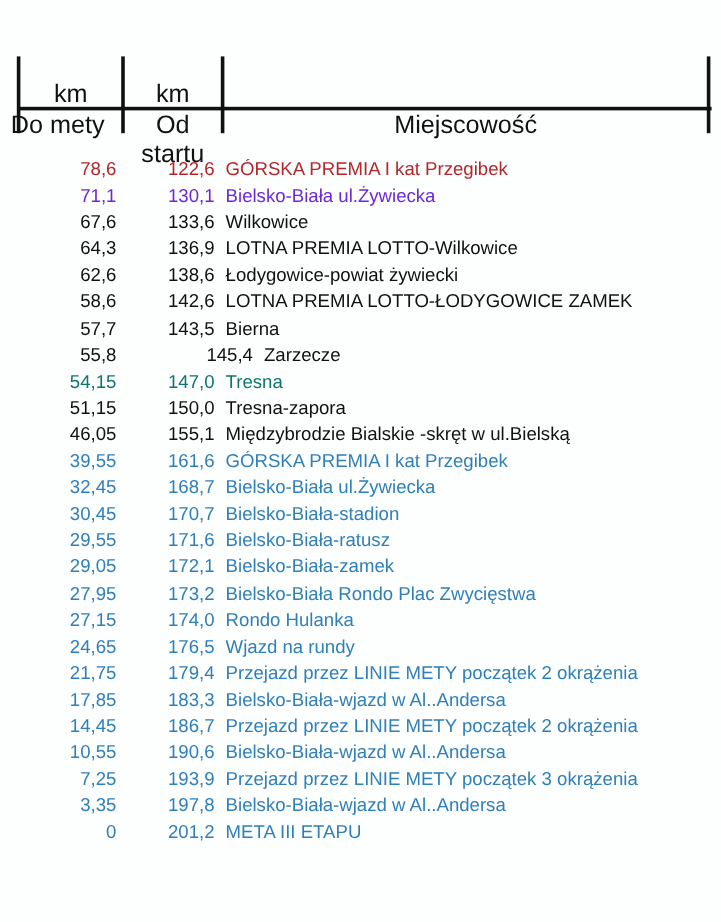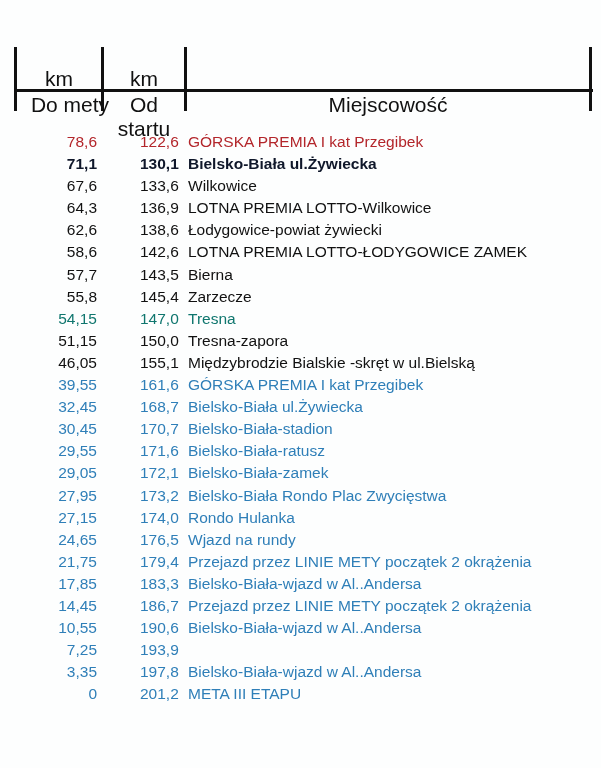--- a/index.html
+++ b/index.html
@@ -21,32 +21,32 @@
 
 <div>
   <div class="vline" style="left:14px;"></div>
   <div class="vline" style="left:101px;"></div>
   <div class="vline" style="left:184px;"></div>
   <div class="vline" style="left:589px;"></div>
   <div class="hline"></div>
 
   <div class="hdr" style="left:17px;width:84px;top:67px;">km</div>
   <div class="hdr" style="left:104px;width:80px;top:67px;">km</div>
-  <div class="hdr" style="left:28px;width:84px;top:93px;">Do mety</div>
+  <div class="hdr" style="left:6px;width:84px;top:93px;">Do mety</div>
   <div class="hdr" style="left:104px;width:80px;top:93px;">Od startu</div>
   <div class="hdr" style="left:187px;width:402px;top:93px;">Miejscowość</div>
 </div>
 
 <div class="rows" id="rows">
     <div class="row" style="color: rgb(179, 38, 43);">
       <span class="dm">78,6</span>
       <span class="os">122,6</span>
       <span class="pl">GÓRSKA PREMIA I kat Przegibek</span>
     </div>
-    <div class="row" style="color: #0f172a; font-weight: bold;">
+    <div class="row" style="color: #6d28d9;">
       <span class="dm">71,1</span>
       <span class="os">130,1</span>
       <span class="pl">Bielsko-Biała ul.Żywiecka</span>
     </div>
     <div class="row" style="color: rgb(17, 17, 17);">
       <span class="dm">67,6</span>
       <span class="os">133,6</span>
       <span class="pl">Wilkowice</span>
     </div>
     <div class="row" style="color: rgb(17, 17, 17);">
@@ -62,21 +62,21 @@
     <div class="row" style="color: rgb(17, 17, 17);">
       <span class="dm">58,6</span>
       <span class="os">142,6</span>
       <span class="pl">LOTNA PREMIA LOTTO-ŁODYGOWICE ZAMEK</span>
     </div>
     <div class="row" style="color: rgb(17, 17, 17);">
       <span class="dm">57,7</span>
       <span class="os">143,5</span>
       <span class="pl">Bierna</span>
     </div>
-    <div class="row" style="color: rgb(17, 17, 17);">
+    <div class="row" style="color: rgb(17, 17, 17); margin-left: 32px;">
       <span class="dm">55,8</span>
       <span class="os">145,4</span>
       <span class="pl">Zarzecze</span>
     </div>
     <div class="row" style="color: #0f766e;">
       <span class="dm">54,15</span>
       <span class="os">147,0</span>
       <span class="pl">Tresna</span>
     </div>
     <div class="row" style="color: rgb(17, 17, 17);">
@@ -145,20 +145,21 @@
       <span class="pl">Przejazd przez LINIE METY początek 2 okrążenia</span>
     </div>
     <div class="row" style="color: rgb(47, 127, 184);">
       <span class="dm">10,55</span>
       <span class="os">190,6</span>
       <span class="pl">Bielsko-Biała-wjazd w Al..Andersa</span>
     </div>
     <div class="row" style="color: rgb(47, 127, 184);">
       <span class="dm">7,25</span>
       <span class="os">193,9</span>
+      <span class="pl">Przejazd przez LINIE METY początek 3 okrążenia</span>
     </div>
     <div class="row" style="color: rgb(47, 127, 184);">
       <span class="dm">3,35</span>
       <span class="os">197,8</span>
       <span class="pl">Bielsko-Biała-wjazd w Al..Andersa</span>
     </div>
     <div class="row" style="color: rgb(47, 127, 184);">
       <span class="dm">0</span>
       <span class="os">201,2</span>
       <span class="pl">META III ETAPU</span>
• • • •
(WHAT IS REQUIRED) Some lines contain the word "przez". Pull each one out of the listing.

(REPLY TO THE TASK)
       <span class="pl">Przejazd przez LINIE METY początek 2 okrążenia</span>
+      <span class="pl">Przejazd przez LINIE METY początek 3 okrążenia</span>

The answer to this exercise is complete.